Before he could launch into a defense, Annie interceded. “That, of course, is what you were supposed to think. But it leaves a few loose ends, doesn’t it? Why were Jesse’s shoes and socks removed? Why were pine needles stuck to his clothes? How did he receive the contusion on the back of his head? These questions have answers.” She waved Duane back to his seat. “Instead of a murder resulting from a quarrel, I suggest a murder that was well-planned and cunningly crafted. We are not dealing here with a killer striking out in the heat of emotion. We are dealing with a careful, calculating, and cruel murderer.
“Here is what happened Saturday night:
“The killer, using a disguised voice, called Jesse at Parotti’s. I feel sure the murderer imitated a voice Jesse would recognize and not fear. Perhaps that of Adele Prescott.”
Adele’s head jerked up and her eyes blazed, but she said nothing.
Annie nodded at her listeners. “Yes, I’m sure that Jesse thought he recognized his caller, and it was someone he didn’t fear. The speaker, sounding like Adele or perhaps Ophelia, told Jesse that he’d better hurry home, it looked like someone had been in his cabin.
“That brought him immediately.
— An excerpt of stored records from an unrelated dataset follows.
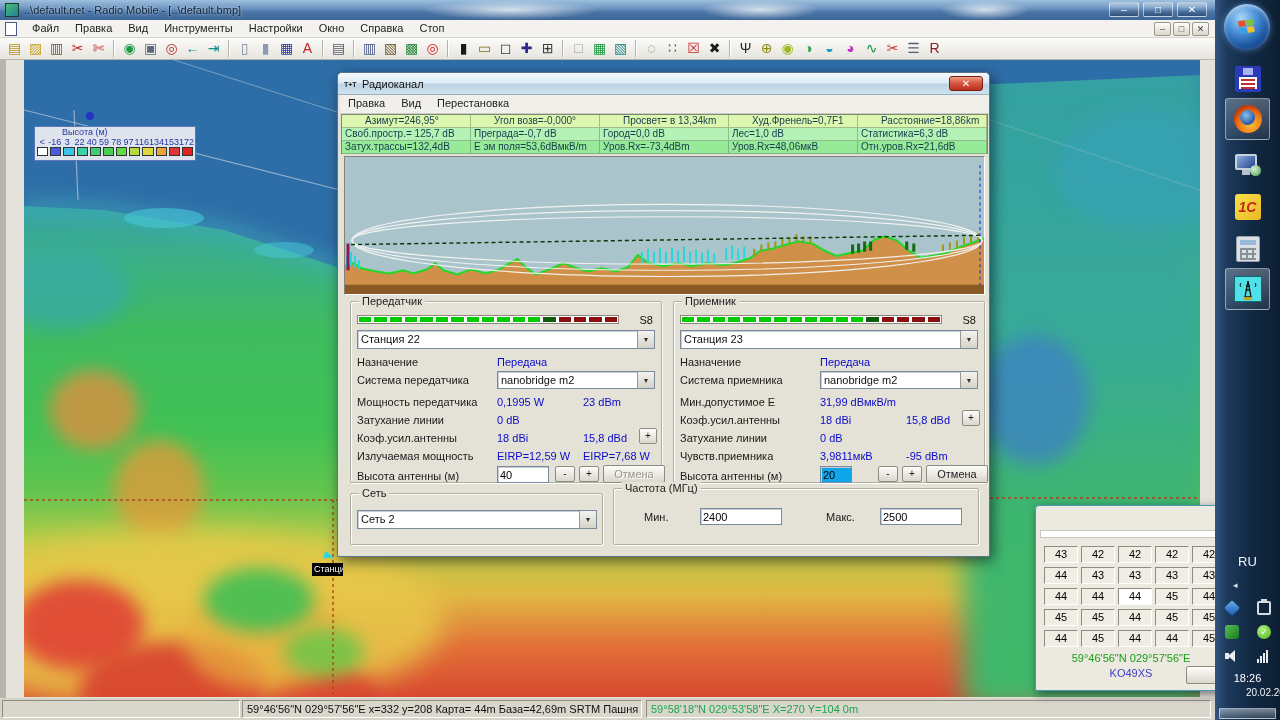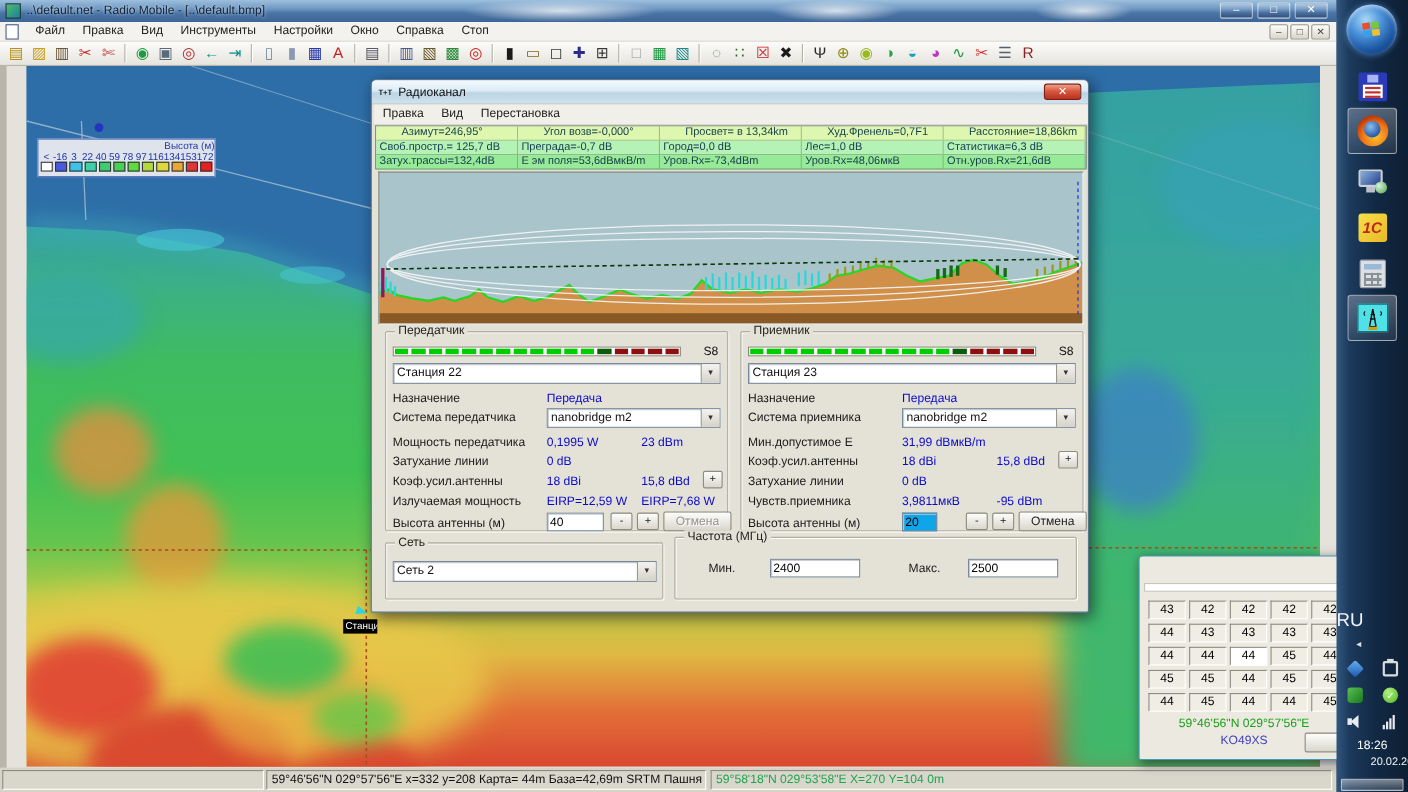--- a/index.html
+++ b/index.html
@@ -28,21 +28,21 @@
     background:linear-gradient(180deg,#fbfbfa,#e6e4dd);border-bottom:1px solid #b9b6ab;
     display:flex;align-items:center;padding-left:4px;}
   .tb-ic{display:inline-block;width:21px;height:19px;text-align:center;font-size:14px;line-height:19px;cursor:default;}
   .tb-sep{display:inline-block;width:2px;height:17px;margin:0 4px;border-left:1px solid #b4b1a6;border-right:1px solid #fff;}
 
   
   #mapframe{position:absolute;left:0;top:60px;width:1215px;height:638px;background:#e4e2da;border-left:6px solid #b9b5ab;}
   #map{position:absolute;left:18px;top:0;width:1176px;height:637px;}
   #legend{position:absolute;left:28px;top:66px;width:162px;height:35px;background:#dfe4ec;border:1px solid #5c76b8;
     font-size:9px;color:#2236a8;}
-  #legend .ltitle{display:block;text-align:right;line-height:10px;}
+  #legend .ltitle{display:block;text-align:left;line-height:10px;padding-left:27px;}
   #legrow1{display:flex;padding:0 1px;}
   #legrow1 span{flex:1;text-align:center;line-height:10px;}
   #legrow2{display:flex;padding:0 1px;}
   #legrow2 span{flex:1;height:9px;border:1px solid #333;margin:0 1px;}
   #station-label{position:absolute;left:306px;top:503px;width:31px;height:13px;background:#000;color:#fff;
     font-size:9px;line-height:13px;padding-left:2px;overflow:hidden;white-space:nowrap;}
   #cursor-arrow{position:absolute;left:318px;top:492px;width:0;height:0;border-left:10px solid #2ad8e8;
     border-top:4px solid transparent;border-bottom:4px solid transparent;transform:rotate(18deg);}
 
   
@@ -133,21 +133,21 @@
   .rdp .badge{position:absolute;right:0;bottom:0;width:11px;height:11px;border-radius:50%;background:radial-gradient(circle at 35% 35%,#d8f0d8,#48a048);}
   .onec{width:26px;height:26px;background:linear-gradient(135deg,#f8e048,#e8b828);border-radius:3px;
     color:#c02818;font-weight:bold;font-style:italic;font-size:14px;text-align:center;line-height:26px;}
   .calc{width:24px;height:26px;background:#dce0e4;border:1px solid #9aa0a8;border-radius:2px;position:relative;}
   .calc i{position:absolute;left:3px;top:3px;width:16px;height:5px;background:#9ab8d8;}
   .calc u{position:absolute;left:3px;top:11px;width:16px;height:12px;
     background:repeating-linear-gradient(0deg,#889098 0 2px,transparent 2px 5px),repeating-linear-gradient(90deg,#889098 0 2px,transparent 2px 6px);}
   .rmob{width:28px;height:26px;background:#50e0e8;border:1px solid #0c6c74;position:relative;}
   .rmob svg{position:absolute;left:0;top:0;}
   #tray{position:absolute;left:0;top:550px;width:65px;color:#fff;}
-  #lang{position:absolute;left:0;top:4px;width:65px;text-align:left;font-size:17px;color:#f0f4f8;}
+  #lang{position:absolute;left:0;top:4px;width:65px;text-align:center;font-size:13px;color:#f0f4f8;}
   #tray-arrow{position:absolute;left:18px;top:30px;font-size:9px;color:#d8e0e8;}
   .trayrow{position:absolute;left:10px;width:46px;height:20px;display:flex;justify-content:space-between;align-items:center;}
   .ti{width:14px;height:14px;}
   .ti.dropbox{background:linear-gradient(135deg,#68b0f0,#1858b0);transform:rotate(45deg) scale(.8);border-radius:2px;}
   .ti.clip{border:2px solid #d8dce0;border-radius:2px;position:relative;}
   .ti.clip::after{content:"";position:absolute;left:2px;top:-4px;width:6px;height:3px;background:#d8dce0;}
   .ti.nv{background:linear-gradient(135deg,#58c058,#1a7a1a);border-radius:3px;}
   .ti.skype{background:radial-gradient(circle at 35% 30%,#b0f080,#50b820);border-radius:50%;color:#fff;font-size:9px;text-align:center;line-height:14px;}
   .ti.vol{position:relative;}
   .ti.vol::before{content:"";position:absolute;left:0;top:4px;width:4px;height:6px;background:#e8ecf0;}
Why? Because Jesse had something of value in his cabin, and he didn’t want to lose it. So Jesse jumped on his bike and raced home. He found his cabin dark, but he ran up the steps and inside. The intruder, w
aiting there, hit him from behind and knocked him out, then, quickly, searched the cabin.
“And here’s where the plans went awry, because the search didn’t yield its expected result. But time was racing on and the intruder had to hurry. Jesse had to be put in Ingrid’s cabin before she returned from our wedding reception. The intruder carried Jesse from his cabin to Ingrid’s, but had to put Jesse down on the ground until the back door could be opened. That’s when the pine needles adhered to Jesse’s clothing. Once inside Ingrid’s, the intruder put Jesse on the living room floor, and, knowing Ingrid would be home shortly, stabbed Jesse with her sword. It was then that the murderer pulled out Jesse’s pockets in a final search and even removed his sneakers and socks. But the object wasn’t found.
“Turning off the lights, the murderer waited in the kitchen for Ingrid’s arrival. She came in, saw Jesse and ran to the phone. Before she could complete her call, the murderer came up behind her, struck her, and carried her away, unconscious.
“The murderer had a motorboat waiting and had already hooked up Jesse’s rowboat to it. The murderer went in the motorboat to the pier behind Jerry’s Gas ’N Go, tied up, ran to the cement area behind Jerry’s and set afire some papers taken from Jesse’s. The murderer then returned to the boat and left the inlet, going far up Skull Creek to a boathouse whose owners were out of town. Tying Ingrid up, the murderer left her in Jesse’s rowboat and returned to the inlet.”
“Balderdash!” Posey trumpeted. “My dear young woman”—and the irony dripped from his voice—“how could you possibly believe such complicated nonsense?”
“It gets even more complicated,” she said agreeably. “The murderer deliberately chose Ingrid’s cabin because of her quarrel on Saturday morning with Jesse. But the murderer was far from through with Ingrid. She was not only to be a suspect, she was to be a suspect with an absurd story. So, on Sunday night, the murderer returned to the boathouse where she was held prisoner, untied her, and set her free in a rowboat.” Now Annie’s face was stern. “More than that, the murderer spoke to her—although in a whisper—and told her she needn’t be frightened.”